Front-end code change data:
# # #
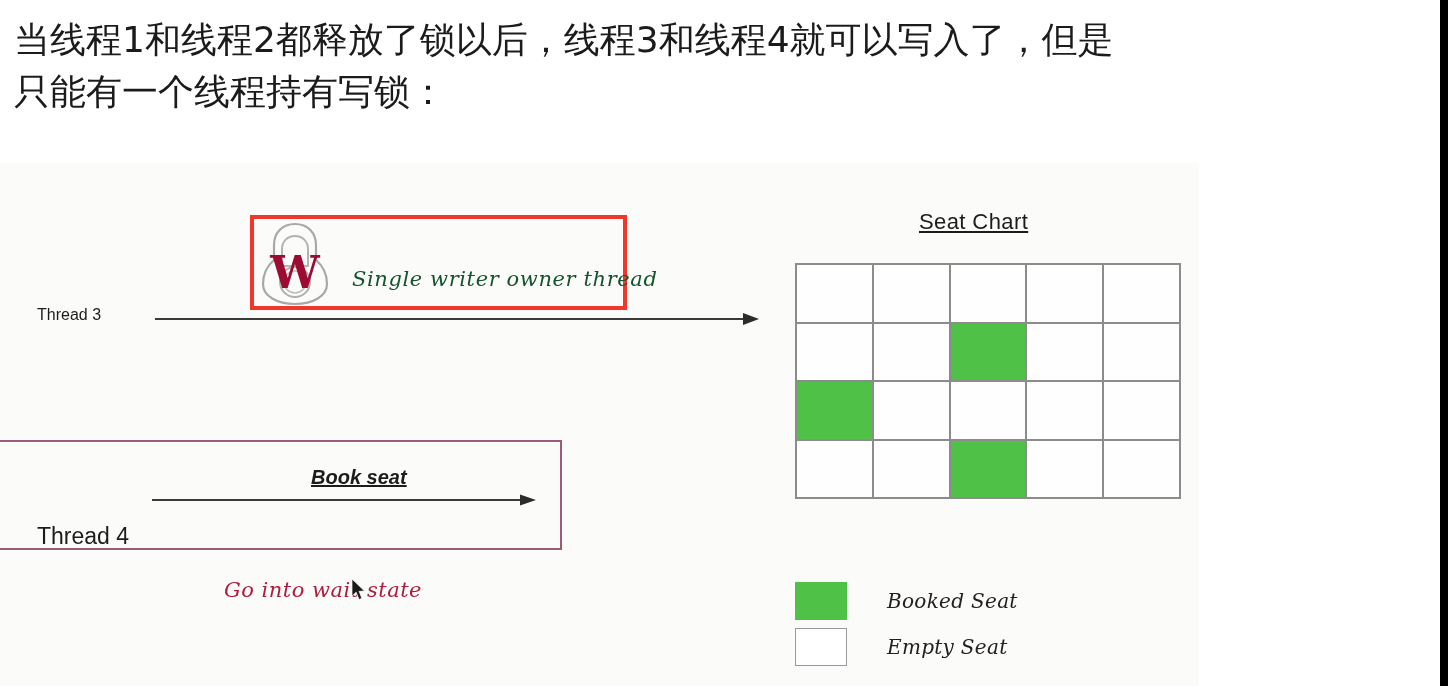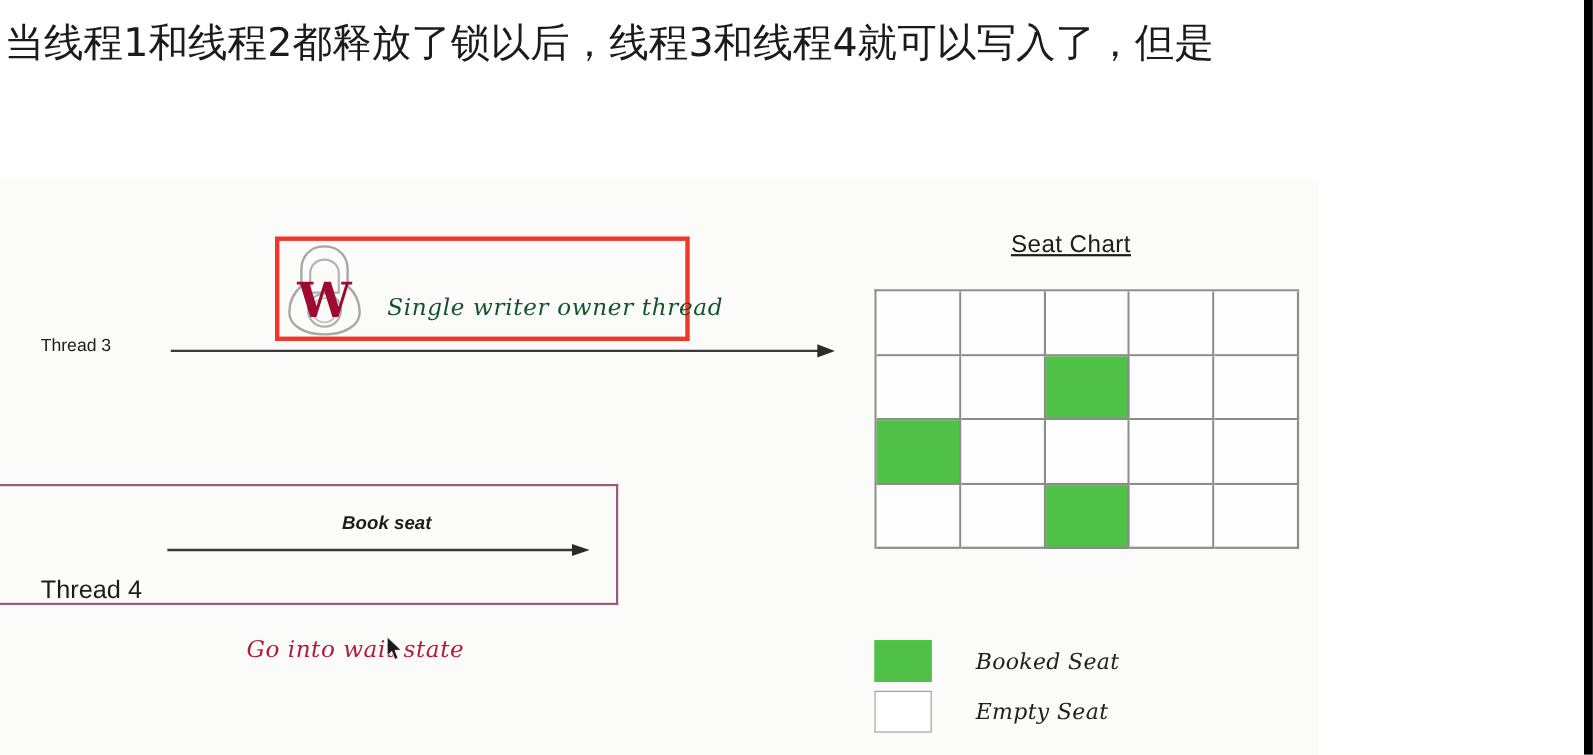--- a/index.html
+++ b/index.html
@@ -24,7 +24,7 @@
     height: 160px;
     background: #ffffff;
     box-sizing: border-box;
-    padding: 14px 10px 0 4px;
+    padding: 14px 10px 0 14px;
   }
   #caption .line {
     font-family: "DejaVu Sans", "Liberation Sans", sans-serif;

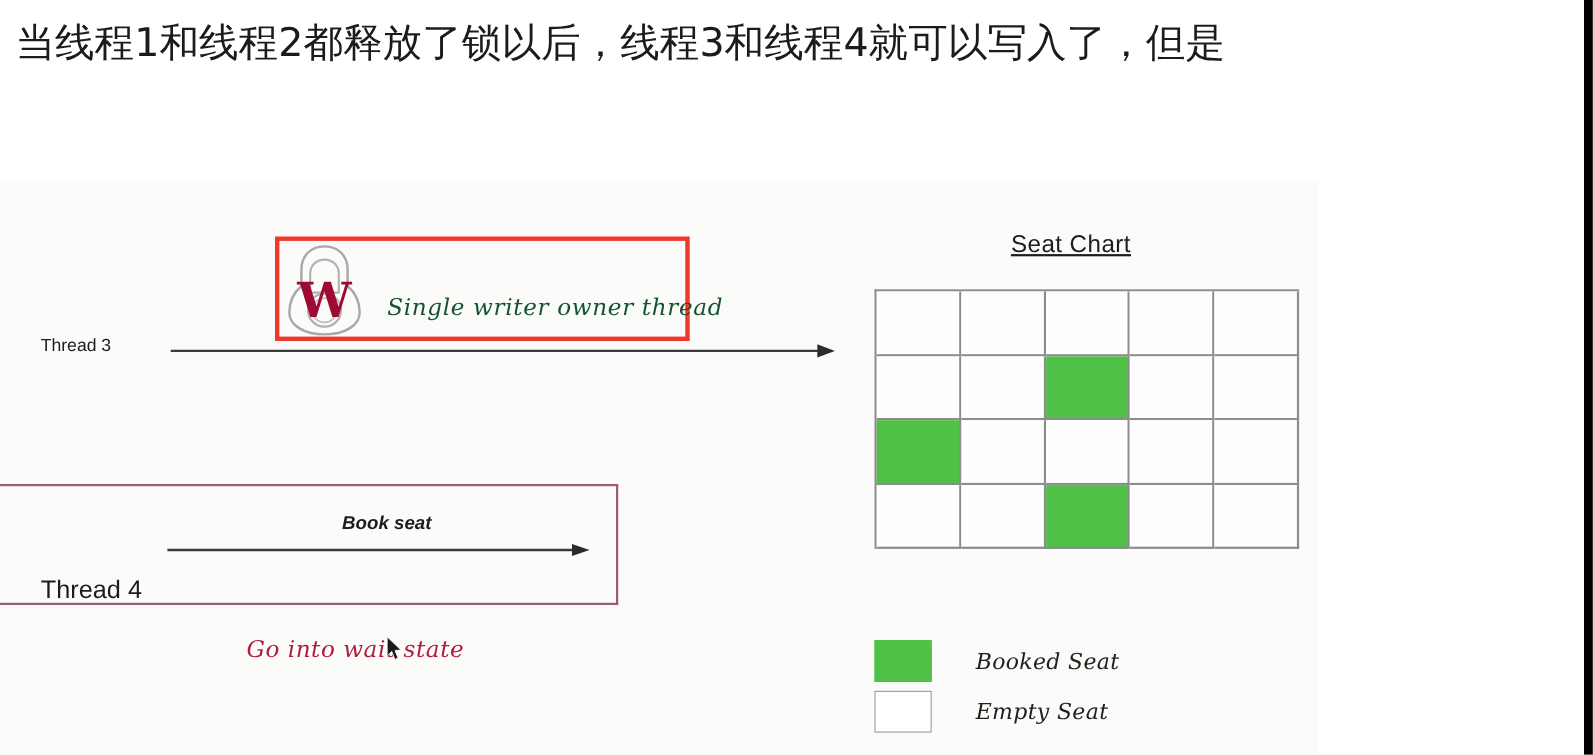--- a/index.html
+++ b/index.html
@@ -236,6 +236,7 @@
 
 <div id="caption">
   <div class="line">当线程1和线程2都释放了锁以后，线程3和线程4就可以写入了，但是</div>
+  <div class="line">只能有一个线程持有写锁：</div>
 </div>
 
 <div id="diagram"></div>

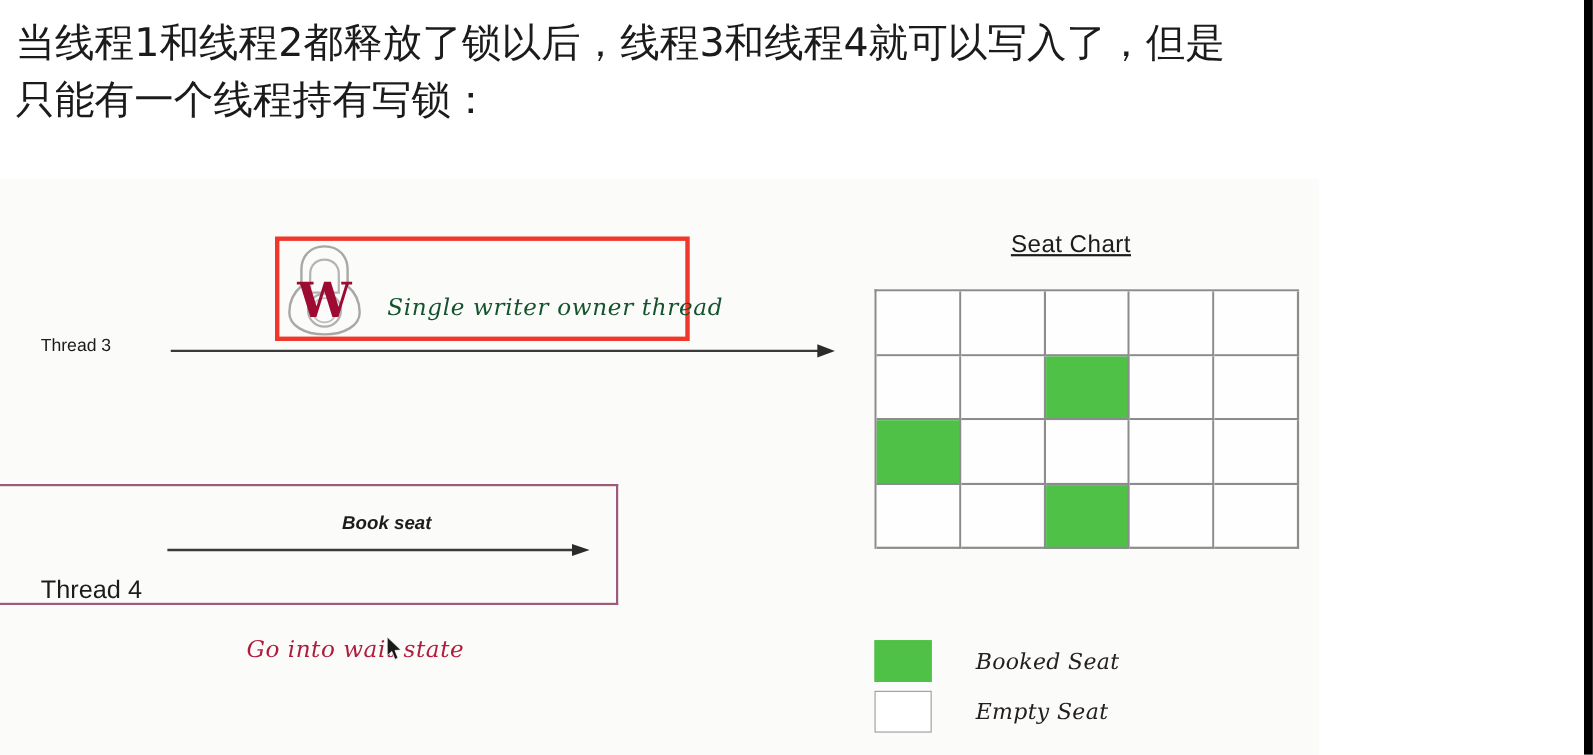--- a/index.html
+++ b/index.html
@@ -136,9 +136,10 @@
     font-family: "Liberation Sans", sans-serif;
     font-style: italic;
     font-weight: bold;
-    font-size: 17px;
+    font-size: 20px;
     color: #1c1c1c;
     white-space: nowrap;
+    text-decoration: underline;
   }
# # #
- **WORK ITEM**: Leave the images aside and return the records above exactly as written.

- **ANSWER FOR THE TASK**:
--- a/index.html
+++ b/index.html
@@ -24,7 +24,7 @@
     height: 160px;
     background: #ffffff;
     box-sizing: border-box;
-    padding: 14px 10px 0 4px;
+    padding: 14px 10px 0 14px;
   }
   #caption .line {
     font-family: "DejaVu Sans", "Liberation Sans", sans-serif;

--- a/index.html
+++ b/index.html
@@ -236,6 +236,7 @@
 
 <div id="caption">
   <div class="line">当线程1和线程2都释放了锁以后，线程3和线程4就可以写入了，但是</div>
+  <div class="line">只能有一个线程持有写锁：</div>
 </div>
 
 <div id="diagram"></div>

--- a/index.html
+++ b/index.html
@@ -136,9 +136,10 @@
     font-family: "Liberation Sans", sans-serif;
     font-style: italic;
     font-weight: bold;
-    font-size: 17px;
+    font-size: 20px;
     color: #1c1c1c;
     white-space: nowrap;
+    text-decoration: underline;
   }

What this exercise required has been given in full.